Chiaramente, le lesioni rinvenute dipendono strettamente dalla forma con cui la patologia
si manifesta. Costante è sicuramente la presenza di linfonodi ingrossati soprattutto a
livello della testa e del collo, i quali si presentano edematosi. Nella forma peracuta le
lesioni si limitano alla presenza di enterocolite emorragica. Nelle forme intestinale e
cefalo-oculo-nasale la carcassa può presentarsi normale o disidratata e la cute può essere
caratterizzata dalla formazione di croste. Come abbiamo detto in precedenza, possiamo
rinvenire lesioni a carico:
- Dell’apparato digerente: con erosioni del cavo orale, dell’esofago, dell’abomaso, del
piccolo intestino, del colon e del retto;
- Della cute: con disidratazione e croste;
- Dell’apparato respiratorio: con iperemia ed edema a carico della mucosa laringo-faringea
e dei polmoni;
- Dell’occhio: con infiltrazione di cellule linfocitarie a livello del bulbo oculare, opacità e
ulcerazione della cornea ed eventuale distacco retinico a causa di lesioni vascolari;
- Del sistema nervoso centrale: con vasculiti ed infiltrazioni perivasali di mononucleati;
- Del rene: con aree necrotiche e petecchie;
- Dei linfonodi: con necrosi a carico dei piccoli linfociti maturi.

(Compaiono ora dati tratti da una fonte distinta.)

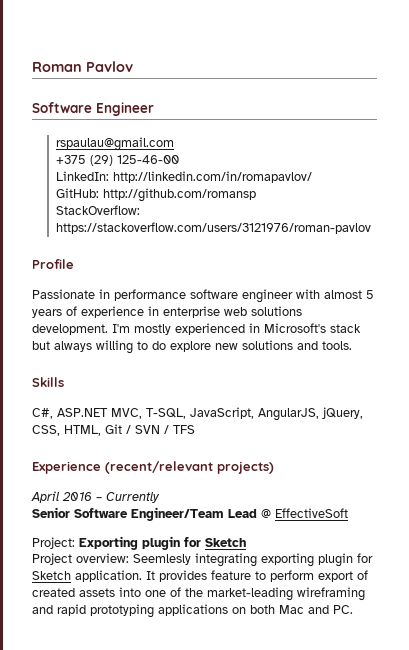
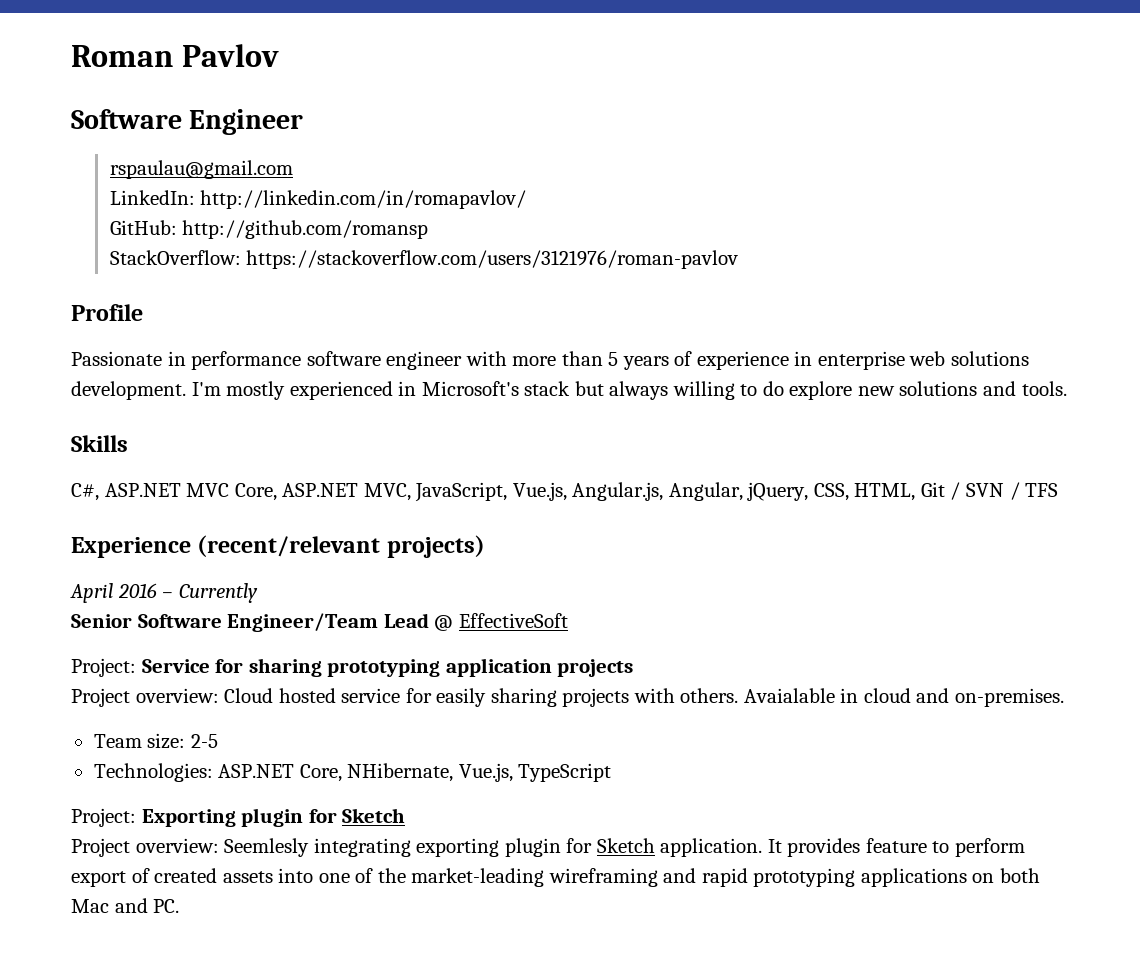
[55,155,179,166] // +375 (29) 125-46-00 -> (293, 169) none
[324,290,362,299] almost -> [512,351,603,366] more than
[111,407,319,421] MVC, T-SQL, JavaScript, AngularJS, -> [186,482,743,502] MVC Core, ASP.NET MVC, JavaScript, Vue.js, Angular.js, Angular,
(348, 513) none -> [71,658,634,677] [71,688,1065,707] [93,733,218,749] [93,763,612,782] // Project: Service for sharing prototyping application projects // Project overview: Cloud hosted service for easily sharing projects with others. Avaialable in cloud and on-premises. // Team size: 2-5 // Technologies: ASP.NET Core, NHibernate, Vue.js, TypeScript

Per ciò che concerne la diagnosi possiamo asserire che, almeno nel bovino, la presenza di
sintomi e lesioni possono generare un fondato sospetto. Gli elementi diagnostici di tipo
collettivo sono da riferire al fatto che la malattia del bovino domestico consegue al
contatto con la pecora o con ruminanti selvatici nei quali assume andamento subclinico.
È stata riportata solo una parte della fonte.